*DATA RECORDS*
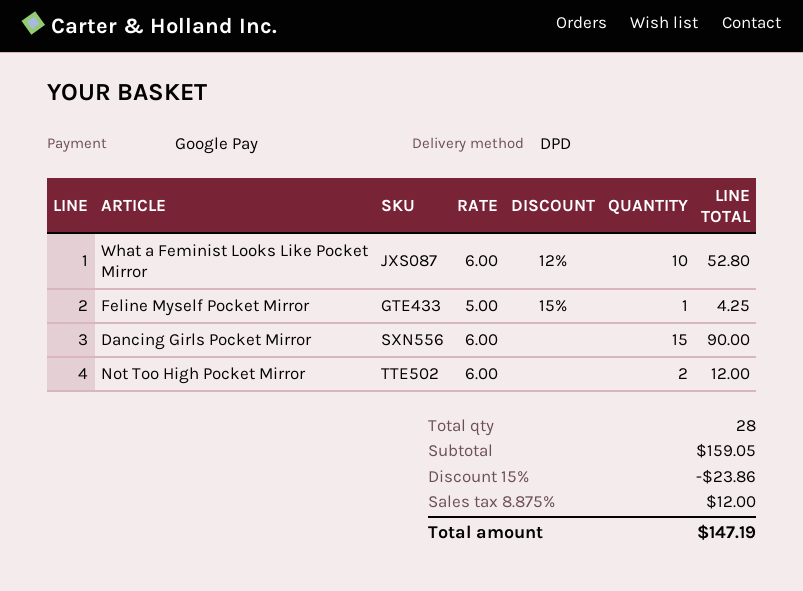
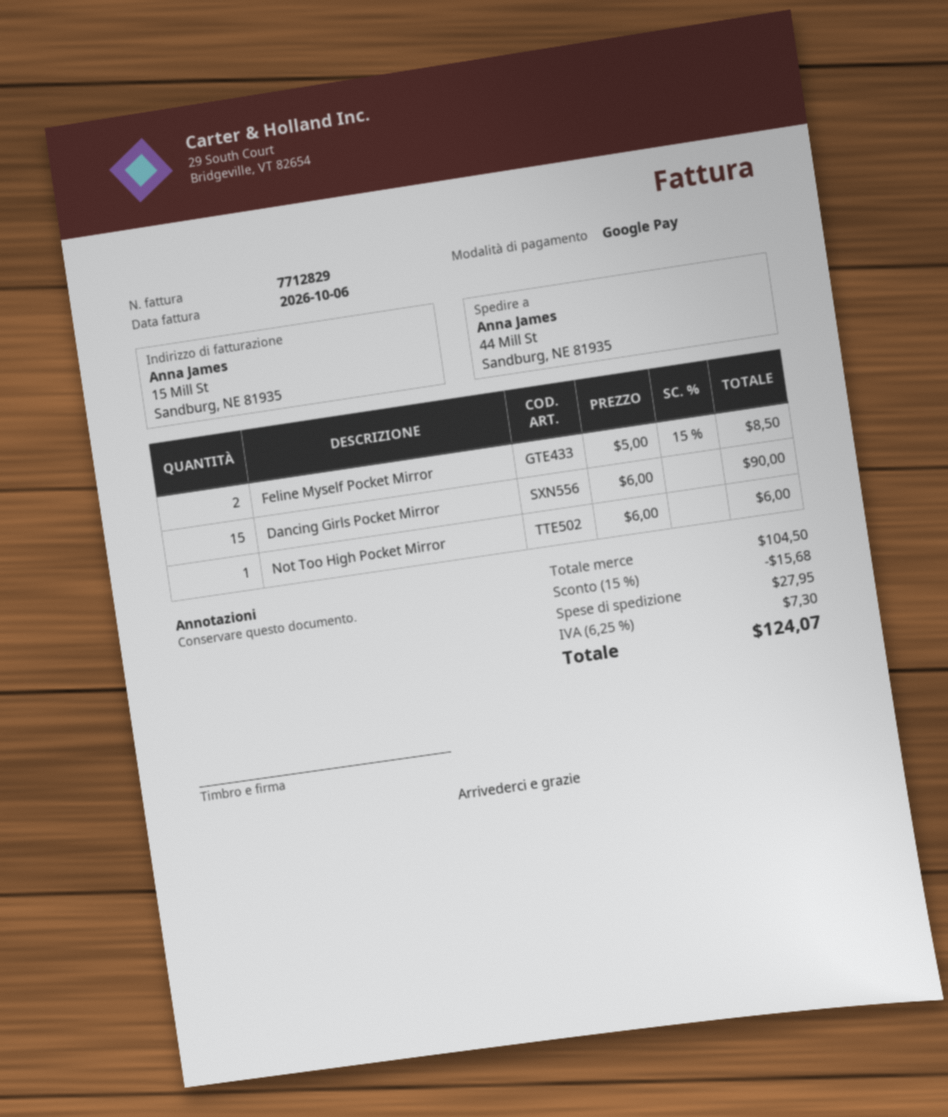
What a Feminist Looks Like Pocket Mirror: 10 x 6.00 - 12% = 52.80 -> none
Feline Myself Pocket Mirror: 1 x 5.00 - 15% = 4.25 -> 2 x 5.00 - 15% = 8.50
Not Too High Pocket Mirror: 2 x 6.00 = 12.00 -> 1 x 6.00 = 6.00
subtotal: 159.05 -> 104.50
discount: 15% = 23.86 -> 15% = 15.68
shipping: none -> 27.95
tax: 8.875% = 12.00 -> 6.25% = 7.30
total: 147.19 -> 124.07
* * *
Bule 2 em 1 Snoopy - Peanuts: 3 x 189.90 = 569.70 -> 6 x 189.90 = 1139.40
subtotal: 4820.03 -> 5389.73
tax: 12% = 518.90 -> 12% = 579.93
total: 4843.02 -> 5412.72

*BRIEF*
Reproduce exactly, and with no other material, the lines between those holding "What a Feminist" and "total: 147.19 -> 124.07", inclusive.

*REPLY TO THE EXERCISE*
What a Feminist Looks Like Pocket Mirror: 10 x 6.00 - 12% = 52.80 -> none
Feline Myself Pocket Mirror: 1 x 5.00 - 15% = 4.25 -> 2 x 5.00 - 15% = 8.50
Not Too High Pocket Mirror: 2 x 6.00 = 12.00 -> 1 x 6.00 = 6.00
subtotal: 159.05 -> 104.50
discount: 15% = 23.86 -> 15% = 15.68
shipping: none -> 27.95
tax: 8.875% = 12.00 -> 6.25% = 7.30
total: 147.19 -> 124.07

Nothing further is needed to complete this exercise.